For the first time, the extraordinary work of Lewiston-born artist Marsden Hartley (1877–1943) is being made available online for the public.
Presented by the Marsden Hartley Legacy Project and Bates College Museum of Art, the comprehensive digital collection showcases more than 1,600 paintings, drawings, pastels and prints created by the influential modernist artist.
The catalogue includes attribution, provenance, exhibit history and a bibliography for each piece of artwork.
Marsden Hartley (1877-1943). Mt. Katahdin, 1941. Oil on Masonite, 22 x 28 in. (Courtesy of a private collection)
Among the pieces is the painting “Mt. Katahdin.” Its entry includes its alternate titles, its year (1941), medium (oil on masonite), dimensions and who owns it. There’s also detailed provenance, a list of the places where it has been exhibited (including the Metropolitan Museum of Art in New York City) and several links to published references.
Another work is “Down East Young Blades” (1940). The 40″ x 30″ oil on academy board painting is neither signed or dated, but is known to be a Hartley. It too includes comprehensive information.
The Marsden Hartley Legacy Project site includes the history of its creation, a lengthy Hartley biography and collections of essays written about him.
Marsden Hartley (1877-1943). Down East Young Blades, ca. 1940
Oil on academy board, 40 x 30 in. (Image courtesy Wadsworth Atheneum Museum of Art, Hartford, Connecticut. The Douglas Tracy Smith and Dorothy Potter Smith Fund; The Dorothy Clark Archibald and Thomas L. Archibald Fund, The Evelyn Bonar Storrs Trust Fund, The American Paintings Purchase Fund, and the Krieble Family Fund for American Art (1999.11.1)
Art historian and Hartley expert Gail R. Scott of Portland gets much of the credit.
Scott served as curator and contributor to several Hartley exhibits, authored a 1988 Hartley monograph and edited a volume of Hartley’s essays titled “On Art by Marsden Hartley,” along with the 1987 book “The Collected Poems of Marsden Hartley.”
Scott was named assistant curator at the Los Angeles County Museum of Art after earning a bachelor’s degree in history from Stanford University and a master’s in art history from the University of California, Berkeley. Born in Philadelphia and raised in Bronxville, New York, she knew little about Hartley until her mentor William Hillman took her to a major Hartley exhibition at the University of Southern California.
Hillman also gave her a well-worn copy of Hartley’s selected poems, which she still treasures. Soon afterward, Scott was assigned to research a potential Hartley exhibition. Although that exhibition never materialized, it sparked a lifelong fascination with Hartley.
Art historian Gail Scott. (Courtesy Gail Scott)
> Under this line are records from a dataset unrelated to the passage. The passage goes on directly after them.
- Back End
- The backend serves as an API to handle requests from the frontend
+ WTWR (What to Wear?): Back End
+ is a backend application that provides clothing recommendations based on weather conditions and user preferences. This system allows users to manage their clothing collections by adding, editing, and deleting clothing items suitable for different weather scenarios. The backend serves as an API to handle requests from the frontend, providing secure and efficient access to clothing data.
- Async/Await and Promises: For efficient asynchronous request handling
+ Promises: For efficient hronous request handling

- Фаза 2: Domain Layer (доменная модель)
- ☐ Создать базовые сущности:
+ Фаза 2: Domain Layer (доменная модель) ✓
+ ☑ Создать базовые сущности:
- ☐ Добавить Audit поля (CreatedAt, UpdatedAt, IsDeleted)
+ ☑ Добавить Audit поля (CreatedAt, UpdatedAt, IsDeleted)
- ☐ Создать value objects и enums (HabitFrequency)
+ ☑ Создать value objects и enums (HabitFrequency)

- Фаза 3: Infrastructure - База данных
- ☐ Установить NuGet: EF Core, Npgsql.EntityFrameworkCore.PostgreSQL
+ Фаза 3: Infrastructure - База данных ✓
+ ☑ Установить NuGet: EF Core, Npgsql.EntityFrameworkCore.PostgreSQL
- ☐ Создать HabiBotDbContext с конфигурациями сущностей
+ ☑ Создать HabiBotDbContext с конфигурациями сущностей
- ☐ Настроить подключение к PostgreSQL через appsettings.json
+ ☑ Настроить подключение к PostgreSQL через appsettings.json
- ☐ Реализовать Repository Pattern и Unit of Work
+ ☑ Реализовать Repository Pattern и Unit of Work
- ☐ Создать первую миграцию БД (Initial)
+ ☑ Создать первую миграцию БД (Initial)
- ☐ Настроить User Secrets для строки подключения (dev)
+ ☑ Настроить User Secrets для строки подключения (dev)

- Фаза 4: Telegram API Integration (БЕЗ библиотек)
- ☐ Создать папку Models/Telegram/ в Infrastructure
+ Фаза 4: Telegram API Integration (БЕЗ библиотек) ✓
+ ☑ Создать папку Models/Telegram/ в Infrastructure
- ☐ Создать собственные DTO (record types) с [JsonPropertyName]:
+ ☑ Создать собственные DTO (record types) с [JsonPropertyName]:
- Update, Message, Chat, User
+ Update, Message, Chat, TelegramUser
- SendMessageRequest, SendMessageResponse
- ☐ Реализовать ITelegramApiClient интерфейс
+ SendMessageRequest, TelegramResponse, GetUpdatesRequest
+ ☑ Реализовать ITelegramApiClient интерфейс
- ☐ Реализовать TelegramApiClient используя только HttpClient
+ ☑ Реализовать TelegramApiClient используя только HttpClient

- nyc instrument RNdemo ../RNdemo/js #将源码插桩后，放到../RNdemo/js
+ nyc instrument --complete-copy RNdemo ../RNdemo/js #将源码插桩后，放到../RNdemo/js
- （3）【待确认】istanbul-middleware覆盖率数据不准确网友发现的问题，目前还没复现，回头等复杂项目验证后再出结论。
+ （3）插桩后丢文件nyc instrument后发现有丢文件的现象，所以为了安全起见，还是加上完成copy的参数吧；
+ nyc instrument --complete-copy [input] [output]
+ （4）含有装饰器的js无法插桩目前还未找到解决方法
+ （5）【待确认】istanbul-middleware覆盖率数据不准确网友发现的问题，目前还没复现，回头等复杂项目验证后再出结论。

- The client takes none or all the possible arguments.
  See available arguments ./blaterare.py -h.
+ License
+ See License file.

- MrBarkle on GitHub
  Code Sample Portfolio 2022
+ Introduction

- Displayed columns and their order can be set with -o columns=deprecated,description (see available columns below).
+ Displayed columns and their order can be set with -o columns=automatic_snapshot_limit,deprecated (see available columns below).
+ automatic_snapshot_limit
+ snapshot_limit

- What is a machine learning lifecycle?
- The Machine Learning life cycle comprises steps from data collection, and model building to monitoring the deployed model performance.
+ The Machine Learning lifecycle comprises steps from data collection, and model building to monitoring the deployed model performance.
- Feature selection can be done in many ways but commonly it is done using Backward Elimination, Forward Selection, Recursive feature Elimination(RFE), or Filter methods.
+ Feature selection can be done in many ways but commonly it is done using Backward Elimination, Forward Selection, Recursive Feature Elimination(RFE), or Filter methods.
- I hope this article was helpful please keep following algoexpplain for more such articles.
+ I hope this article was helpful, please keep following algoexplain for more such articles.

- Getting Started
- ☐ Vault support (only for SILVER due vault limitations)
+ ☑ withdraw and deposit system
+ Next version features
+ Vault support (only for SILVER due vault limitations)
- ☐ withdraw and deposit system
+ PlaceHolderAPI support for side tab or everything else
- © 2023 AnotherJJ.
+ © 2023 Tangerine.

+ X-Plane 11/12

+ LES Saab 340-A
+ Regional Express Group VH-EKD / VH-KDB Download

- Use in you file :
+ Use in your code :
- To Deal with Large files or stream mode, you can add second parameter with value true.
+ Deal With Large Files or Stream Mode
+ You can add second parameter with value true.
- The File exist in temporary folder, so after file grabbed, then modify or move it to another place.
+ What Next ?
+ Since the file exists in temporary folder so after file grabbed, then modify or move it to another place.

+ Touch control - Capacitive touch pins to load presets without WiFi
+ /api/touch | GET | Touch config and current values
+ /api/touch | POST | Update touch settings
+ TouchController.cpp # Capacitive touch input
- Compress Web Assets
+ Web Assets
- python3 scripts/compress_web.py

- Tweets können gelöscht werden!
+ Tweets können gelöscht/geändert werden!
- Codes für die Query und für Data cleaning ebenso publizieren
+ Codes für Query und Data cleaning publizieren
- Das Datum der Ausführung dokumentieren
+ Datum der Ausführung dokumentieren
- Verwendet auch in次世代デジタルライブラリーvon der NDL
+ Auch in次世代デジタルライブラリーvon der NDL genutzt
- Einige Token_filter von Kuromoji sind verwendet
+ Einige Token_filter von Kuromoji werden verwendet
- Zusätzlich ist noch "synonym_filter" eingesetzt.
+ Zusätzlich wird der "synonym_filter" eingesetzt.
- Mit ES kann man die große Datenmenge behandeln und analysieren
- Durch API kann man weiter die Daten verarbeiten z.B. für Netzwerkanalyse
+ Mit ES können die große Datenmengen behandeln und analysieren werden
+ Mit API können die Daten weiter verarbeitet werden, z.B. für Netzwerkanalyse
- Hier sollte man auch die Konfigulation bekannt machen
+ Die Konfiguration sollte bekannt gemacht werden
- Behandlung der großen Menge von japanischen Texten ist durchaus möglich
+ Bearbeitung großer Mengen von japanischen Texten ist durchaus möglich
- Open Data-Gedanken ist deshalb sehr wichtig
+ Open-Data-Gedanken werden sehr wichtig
Scott believes few things are more important than art, and that drove her desire to provide easy access to Hartley’s work.
“It’s one of the magical and healing and absolutely essential parts of being human and being alive and wanting beauty in one’s life,” said Scott.
To her, nobody does it better than Hartley.
“Marsden Hartley goes deeper into his subjects and the word of poetry and the spiritual meanings of poetry and art than any other artist that I’ve ever studied,” said Scott.
Scott, who has lived in Maine since 1980, started working on the catalog in 2012. By 2019, she realized that the scope of the undertaking warranted an institutional sponsor.
Marsden Hartley (1877-1943). Winter Wind-Maine Coast, 1941.
Oil on canvas, 20 13/16 x 16 3/16 in.(Courtesy San Diego Museum of Art, San Diego Museum purchase with funds from the Gerald and Inez Grant Parker Foundation (1973.134)
Bates College Museum of Art was the logical choice, since its collection includes more than 400 drawings, paintings and ephemera created by or owned by Hartley.
Scott said the museum immediately put their grant writers to work, securing funds from the Mr. and Mrs. Raymond J. Horowitz Foundation for the Arts, the Vilcek Foundation and the Wyeth Foundation for American Art, along with private donations.
A website was created to house the catalogue, and Scott was able to hire Charles Parsons as assistant director for research. Parsons lives in New York City, which Scott said makes it easier to gain access to libraries, galleries, archives and museums.
William Low, a longtime Bates employee, is in the part-time role of assistant project management director, with primary responsibility for image procurement.
Bob Keyes, editorial director at Colby College and chair of the Maine Arts Commission, said the project is significant.
“Nobody’s ever done it before and this is the first effort to document and chronicle all of his known paintings and it’s a massive undertaking,” said Keyes, who was previously the arts writer at the Portland Press Herald and had been writing about the beginning of the Hartley project since 2020.
“As time goes on, things get lost to time, history and otherwise,” Keyes said. “The documentation is a really important process and critical for the continued understanding of where he fits in, why he’s significant and just scholarship in general.”
The public can access the Marsden Hartley Legacy Project catalogue at marsdenhartleylegacy.org.